S’il y a encore besoin de changement dans la loi, ces changements seront faits.
Le projet de loi sur la protection de l’enfance, dont l’objectif est d’intégrer le principe de l’imprescriptibilité des violences sexuelles, doit être discuté à partir du 15 juillet à l’Assemblée nationale. La ministre espère que cette disposition sera incluse dans le texte.

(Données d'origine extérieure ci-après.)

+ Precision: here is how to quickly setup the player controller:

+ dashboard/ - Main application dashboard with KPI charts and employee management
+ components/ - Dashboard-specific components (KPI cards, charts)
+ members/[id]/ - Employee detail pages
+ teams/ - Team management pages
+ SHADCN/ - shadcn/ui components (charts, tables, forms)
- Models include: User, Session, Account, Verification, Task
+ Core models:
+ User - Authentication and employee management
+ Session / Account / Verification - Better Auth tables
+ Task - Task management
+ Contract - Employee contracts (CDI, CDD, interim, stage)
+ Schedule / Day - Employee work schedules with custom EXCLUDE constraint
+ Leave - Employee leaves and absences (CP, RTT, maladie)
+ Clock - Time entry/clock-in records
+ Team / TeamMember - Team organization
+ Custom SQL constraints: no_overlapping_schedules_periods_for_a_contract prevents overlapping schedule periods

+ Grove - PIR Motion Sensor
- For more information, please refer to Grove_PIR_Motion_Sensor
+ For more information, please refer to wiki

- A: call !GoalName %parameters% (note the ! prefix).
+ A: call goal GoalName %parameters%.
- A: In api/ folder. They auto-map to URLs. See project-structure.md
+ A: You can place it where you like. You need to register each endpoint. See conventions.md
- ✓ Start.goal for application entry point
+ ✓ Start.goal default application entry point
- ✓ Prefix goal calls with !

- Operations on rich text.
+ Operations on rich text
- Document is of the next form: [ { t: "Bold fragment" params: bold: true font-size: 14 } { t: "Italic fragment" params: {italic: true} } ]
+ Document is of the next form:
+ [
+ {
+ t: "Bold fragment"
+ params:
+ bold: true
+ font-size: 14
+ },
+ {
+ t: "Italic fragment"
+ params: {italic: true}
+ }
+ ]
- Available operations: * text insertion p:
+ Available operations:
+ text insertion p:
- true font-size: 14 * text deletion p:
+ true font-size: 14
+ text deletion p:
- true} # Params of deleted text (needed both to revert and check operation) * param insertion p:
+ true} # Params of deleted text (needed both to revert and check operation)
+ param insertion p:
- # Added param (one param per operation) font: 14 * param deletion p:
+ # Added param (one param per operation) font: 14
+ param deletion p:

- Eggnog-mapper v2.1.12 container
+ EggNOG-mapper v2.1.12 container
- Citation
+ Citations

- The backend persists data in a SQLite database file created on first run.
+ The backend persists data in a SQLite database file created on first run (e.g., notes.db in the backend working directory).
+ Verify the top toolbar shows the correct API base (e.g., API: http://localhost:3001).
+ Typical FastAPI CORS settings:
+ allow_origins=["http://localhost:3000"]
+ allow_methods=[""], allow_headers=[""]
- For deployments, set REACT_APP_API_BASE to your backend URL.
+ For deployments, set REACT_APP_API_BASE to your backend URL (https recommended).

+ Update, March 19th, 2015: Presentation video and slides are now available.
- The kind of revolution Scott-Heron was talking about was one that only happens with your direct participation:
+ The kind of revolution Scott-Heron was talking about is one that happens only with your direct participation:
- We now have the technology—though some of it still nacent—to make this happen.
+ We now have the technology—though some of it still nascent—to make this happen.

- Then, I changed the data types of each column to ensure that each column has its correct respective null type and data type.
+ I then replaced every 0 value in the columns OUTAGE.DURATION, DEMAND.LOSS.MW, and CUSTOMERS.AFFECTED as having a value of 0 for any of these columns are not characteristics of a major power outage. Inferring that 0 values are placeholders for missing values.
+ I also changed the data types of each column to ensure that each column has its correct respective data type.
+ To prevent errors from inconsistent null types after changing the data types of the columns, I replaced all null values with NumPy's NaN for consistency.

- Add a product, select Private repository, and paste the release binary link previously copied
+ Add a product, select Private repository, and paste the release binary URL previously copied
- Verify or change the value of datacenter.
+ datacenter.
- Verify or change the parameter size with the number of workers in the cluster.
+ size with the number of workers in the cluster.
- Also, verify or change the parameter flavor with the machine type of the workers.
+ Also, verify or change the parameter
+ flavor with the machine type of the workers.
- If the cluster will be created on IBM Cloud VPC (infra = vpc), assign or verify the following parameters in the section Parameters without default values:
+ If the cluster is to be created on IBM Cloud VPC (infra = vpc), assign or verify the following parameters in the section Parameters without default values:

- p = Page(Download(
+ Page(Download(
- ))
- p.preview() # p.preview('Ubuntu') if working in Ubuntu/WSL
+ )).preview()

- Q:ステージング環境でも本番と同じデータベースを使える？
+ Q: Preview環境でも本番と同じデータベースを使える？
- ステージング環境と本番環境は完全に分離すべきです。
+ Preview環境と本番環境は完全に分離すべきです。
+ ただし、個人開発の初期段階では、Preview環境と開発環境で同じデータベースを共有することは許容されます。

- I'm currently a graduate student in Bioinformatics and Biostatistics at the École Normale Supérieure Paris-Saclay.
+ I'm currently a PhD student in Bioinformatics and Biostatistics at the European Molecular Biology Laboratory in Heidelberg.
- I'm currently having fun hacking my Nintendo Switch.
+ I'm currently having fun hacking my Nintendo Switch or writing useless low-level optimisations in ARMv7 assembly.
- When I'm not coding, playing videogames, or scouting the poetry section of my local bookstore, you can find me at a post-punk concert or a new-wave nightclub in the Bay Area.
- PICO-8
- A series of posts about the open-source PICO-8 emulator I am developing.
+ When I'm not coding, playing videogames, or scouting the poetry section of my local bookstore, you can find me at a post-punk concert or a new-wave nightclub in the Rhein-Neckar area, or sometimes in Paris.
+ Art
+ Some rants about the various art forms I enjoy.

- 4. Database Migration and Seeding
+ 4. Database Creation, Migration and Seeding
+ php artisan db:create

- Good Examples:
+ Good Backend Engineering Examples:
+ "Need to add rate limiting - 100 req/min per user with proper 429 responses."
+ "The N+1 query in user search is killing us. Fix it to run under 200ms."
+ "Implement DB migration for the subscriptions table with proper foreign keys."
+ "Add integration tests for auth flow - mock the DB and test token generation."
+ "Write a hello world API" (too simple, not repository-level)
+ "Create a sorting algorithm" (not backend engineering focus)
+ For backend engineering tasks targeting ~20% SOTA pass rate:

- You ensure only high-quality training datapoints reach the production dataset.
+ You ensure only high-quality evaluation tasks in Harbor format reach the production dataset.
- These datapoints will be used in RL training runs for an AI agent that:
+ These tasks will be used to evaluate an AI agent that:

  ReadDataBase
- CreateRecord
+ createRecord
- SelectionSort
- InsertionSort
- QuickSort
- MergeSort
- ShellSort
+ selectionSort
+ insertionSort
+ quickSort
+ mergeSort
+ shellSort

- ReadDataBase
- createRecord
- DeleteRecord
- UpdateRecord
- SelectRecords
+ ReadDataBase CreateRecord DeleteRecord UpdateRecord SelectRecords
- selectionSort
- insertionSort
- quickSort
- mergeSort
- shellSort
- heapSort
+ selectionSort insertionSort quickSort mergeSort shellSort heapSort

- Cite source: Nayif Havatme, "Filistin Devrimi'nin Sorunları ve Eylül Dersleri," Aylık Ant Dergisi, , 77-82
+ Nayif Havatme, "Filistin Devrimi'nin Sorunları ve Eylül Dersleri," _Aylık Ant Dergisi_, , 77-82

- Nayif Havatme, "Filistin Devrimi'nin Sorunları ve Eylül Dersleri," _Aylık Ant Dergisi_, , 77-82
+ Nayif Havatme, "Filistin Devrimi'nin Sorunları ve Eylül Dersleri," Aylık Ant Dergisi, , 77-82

Les mesures en cours et à venir
Aurore Bergé a également indiqué qu’elle examinerait tout au long de l’été les dispositions supplémentaires possibles. Certaines mesures, notamment celles relatives à la formation, pourraient être mises en œuvre rapidement sans passer par la loi.
Elle a insisté sur l’importance de protéger les enfants dès qu’ils prennent la parole. « Et on va regarder tout au long de l’été toutes les dispositions qui sont nécessaires », a-t-elle précisé.
Protection judiciaire des enfants
La ministre a salué la décision du parquet de Paris de faire appel de la relaxe d’un animateur périscolaire visé par une plainte pour inceste. Elle a affirmé qu’il faut des réponses judiciaires très claires lorsque des enfants parlent.
Elle a rappelé qu' »il doit y avoir des réponses judiciaires très claires ».
De son côté, Jean Sannier, avocat de l’association Innocence en danger, a déclaré sur Europe 1 : « On ne peut pas se satisfaire d’un jugement qui dit très clairement aux enfants : ‘Je te crois, mais je ne te protège pas' ».